Universal Robots Head of Southeast Asia & Oceania Darrell Adams muses about manufacturing in 2035 and explores whether humans and machines working together may be a nightmare or a dream collaboration.
By Darrell Adams
The Factory of 2035 will look vastly different than the factory of today. Ever since the first Industrial Revolution when mechanisation, water, and steam power started to automate work previously carried out manually, more work has been taken on by machines.
Each technological advancement – from computers and robotics to the Internet – has brought about additional automation. Advancement in technologies will remain significant, but the trend of “human touch” will also be in demand in Factory of 2035.
Today, internet-enabled Industry 4.0 – including the robots that form a growing part of its connected technologies – has given rise to new fears that technology is replacing human workers. Representing Industry 4.0 as they do, robots are also bearing the brunt of the latest ‘technology is replacing us’ myths. People have misconceptions that automation technologies and robots threaten people’s livelihoods.

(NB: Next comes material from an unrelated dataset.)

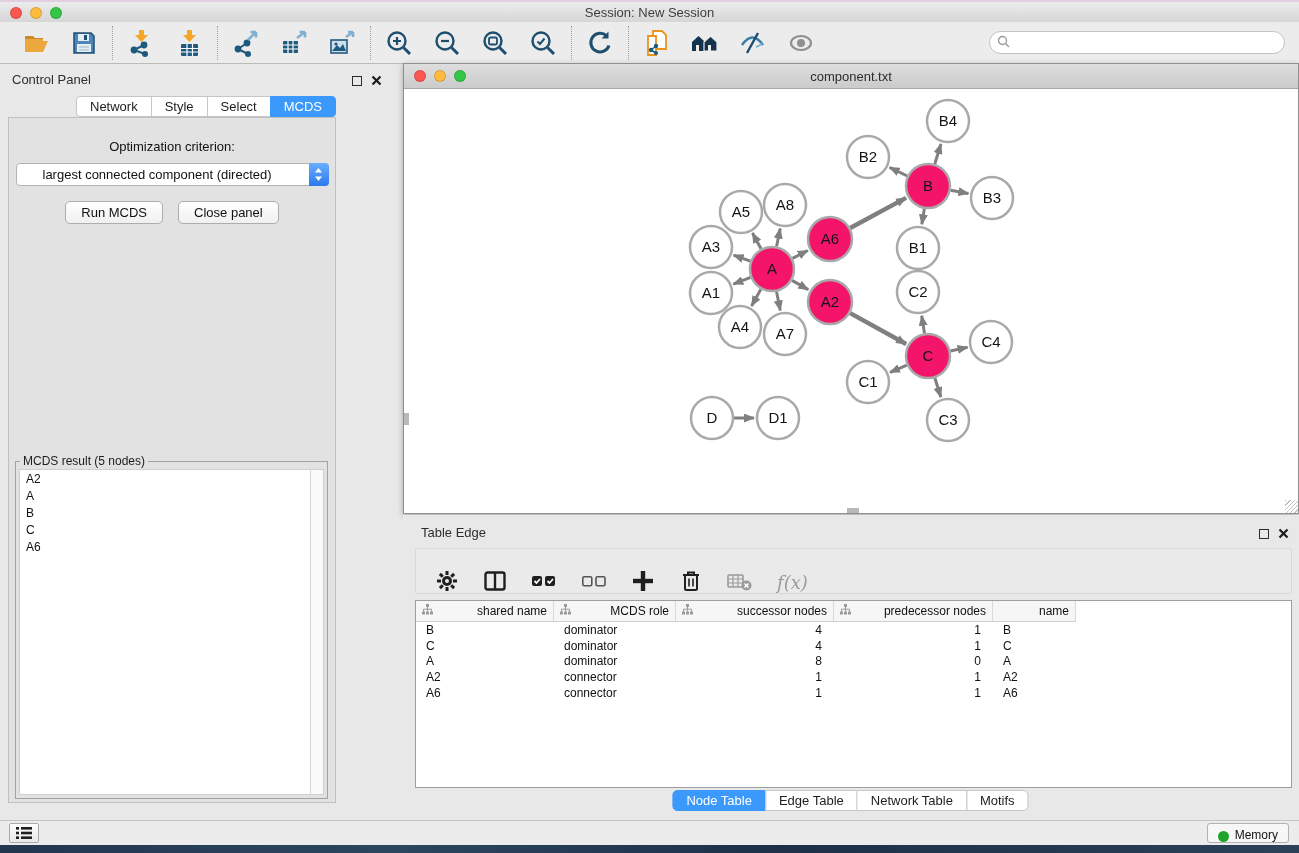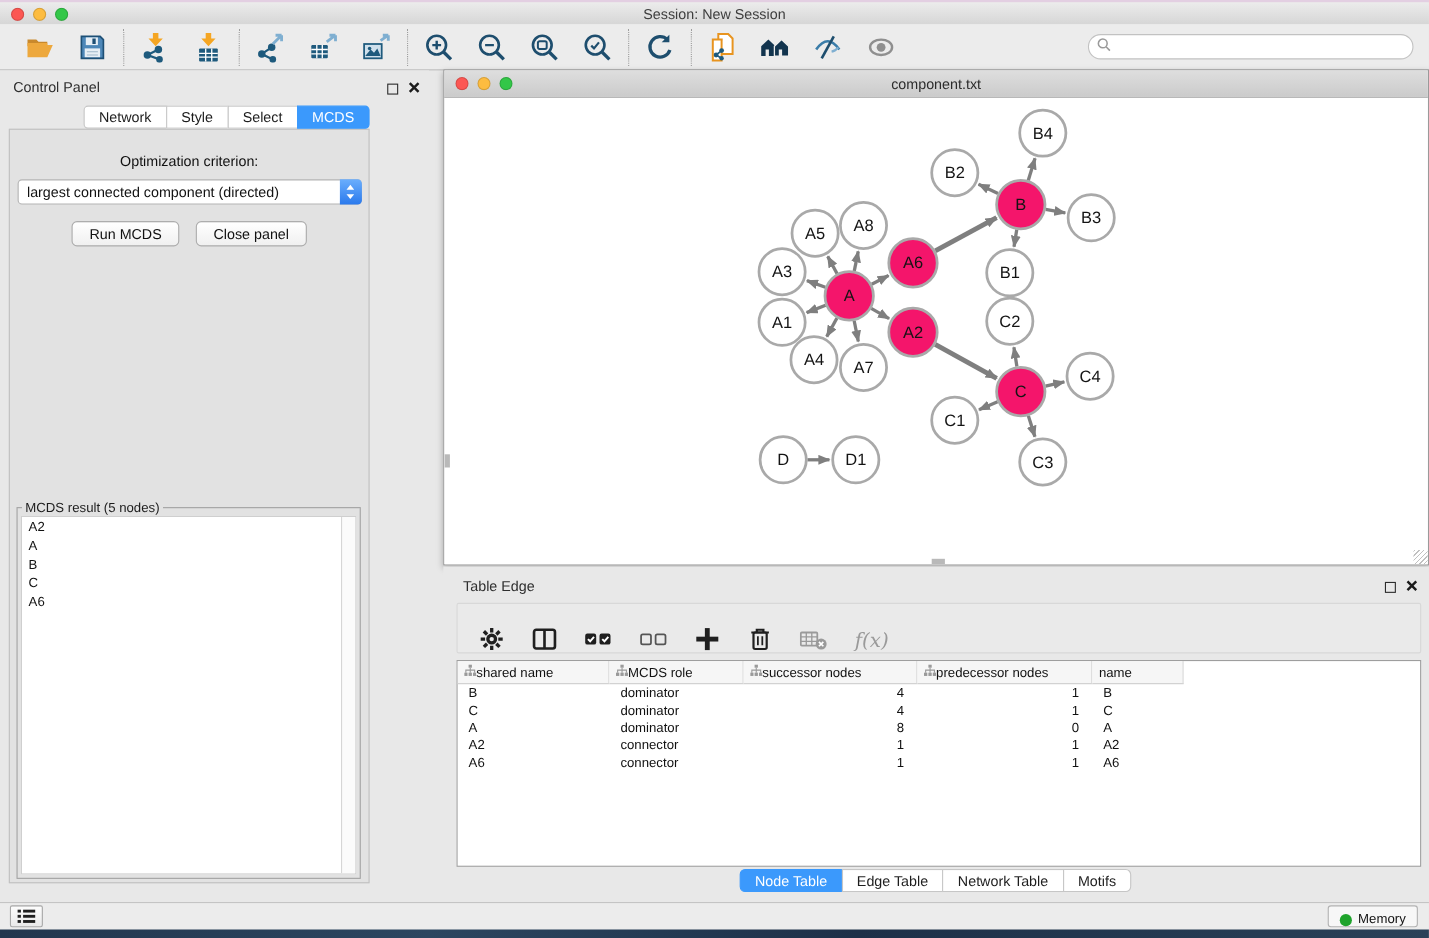"largest connected component (directed)" .dropdown { padding-left: 8px -> 26px }
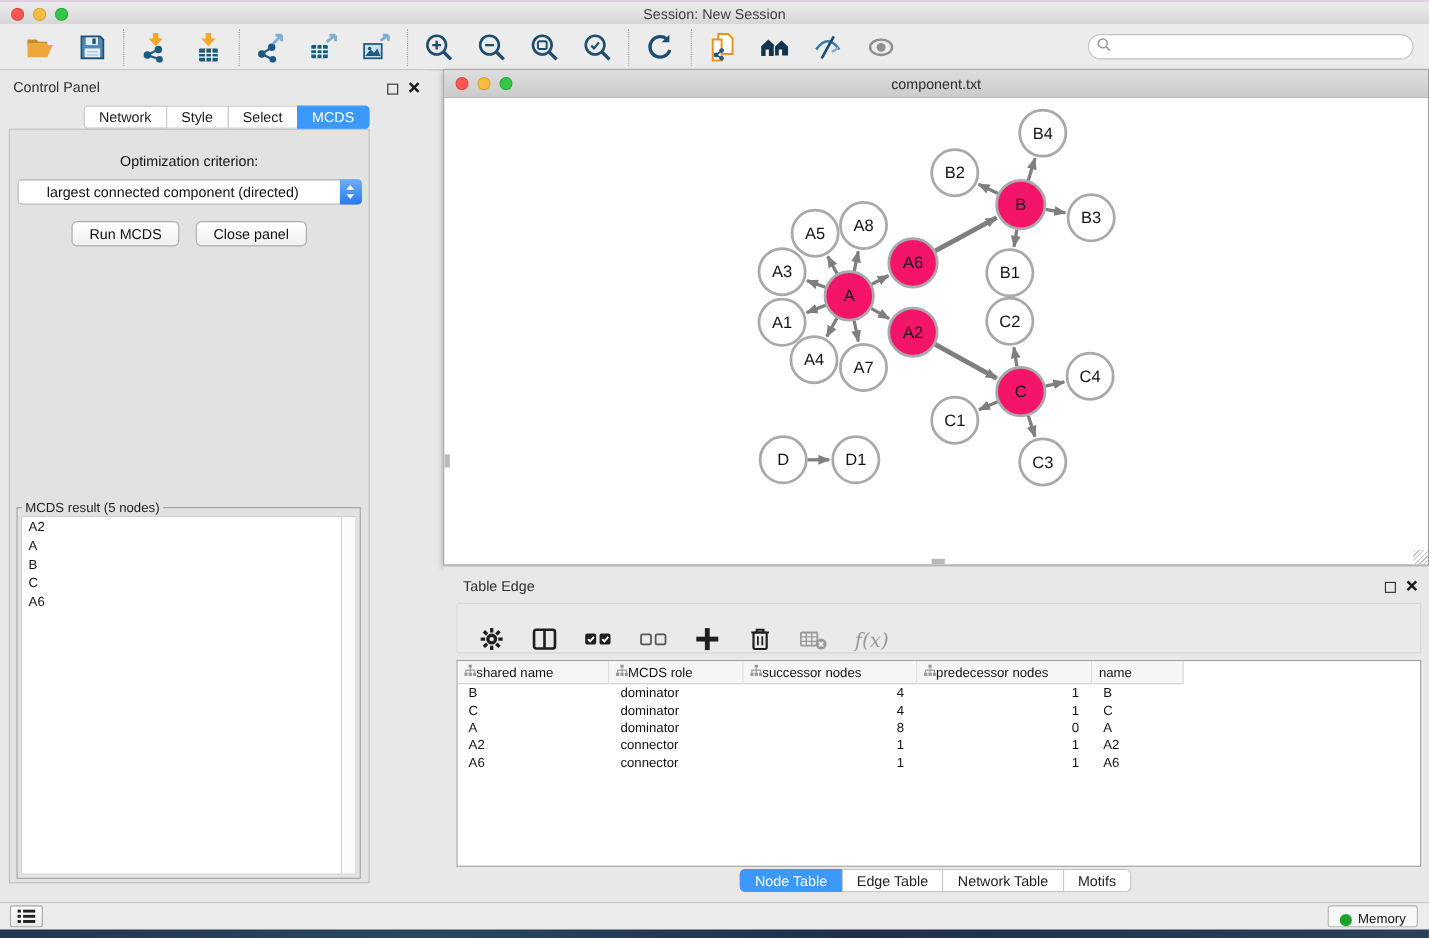"shared name" .th .th-label { text-align: left -> right }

Automation does not replace jobs, in fact, it creates new jobs.
According to a recent Harvard Business Review article on automated tasks, 20% and 80% of a given job can involve automatable tasks, but no jobs are 100% automatable. This means that even with all the advancements, robots will not replace humans entirely.
The fact is that robots help to increase productivity and companies are in the position to employ more people. Hence, robots will create jobs instead of eliminating them.
A new type of factory
The promise of the latest industrial revolution, Industry 4.0, is not just complete factory automation. Manufacturers move towards ‘light out factory’ setups where they can produce goods people demand quickly, with consistently high quality, at unprecedented low cost, and with little human intervention. However, when the ‘lights out factory’ has started to gain traction in actual manufacturing setups, different global consumer trend has emerged – The return of human touch in Industry 5.0.
Mass demand for the human touch, or what is often described as mass personalization, will never be met by large scale lights-out type manufacturing nor by traditional craftspeople working in their own small shops. Today, people want to experience the human touch in mass-manufactured goods.
The type of factory needed to produce such goods at a scale and cost that makes production economically feasible will depend on technology. It is not the technology operating without human involvement in a lights-out factory. It will be the technology that collaborates with workers and, where the human touch is involved, serves as a tool that enables the workers to contribute the value they add to the product.
A new type of worker
The workers who will be needed in these new setups are workers who have particular value to add to the product. They must have expertise in an area that is required to give the product the degree of human touch the market demands of it. They may practice a craft or use a discerning eye or other senses to assess work and make adjustments. They may have a special understanding of materials and manufacturing processes. They may be experts in the practice of creativity.
What will not be needed are workers who spend their days performing boring, repetitive tasks, or dangerous work. Robots and other machinery can and will do this work better. The days of the old-school line worker will be over.
The factory job in 2035
In 2035, Industry 4.0 and lights-out factories will be a vital part of product manufacturing. The world needs millions of products that do not require any human touch in order to be valuable. There will also be many more Industry 5.0 factories in 2035, and these factories will employ workers, with uniquely human skills.
Requiring uniquely human talents like creativity, artistry, materials and process understanding, discerning tastes, understanding of various customs, and complex judgement, these jobs will be nothing like the factory jobs we think of today. It will be jobs that defy the definition of work as “doing things I don’t like to do”, instead, people will love their jobs. These jobs and trends will help humanise labour and make the world a better place to work.
Currently, Industry 4.0 is a marriage of IT and manufacturing operations. We have seen the maturation of digital technologies in the manufacturing industry. The smart factories of 2035 will accommodate the new collaborative model. The collaboration between man and machines, in which robots do the strenuous and repetitive work while humans act as the creative architects. Human creativity and smart technologies will become a decisive force in 2035.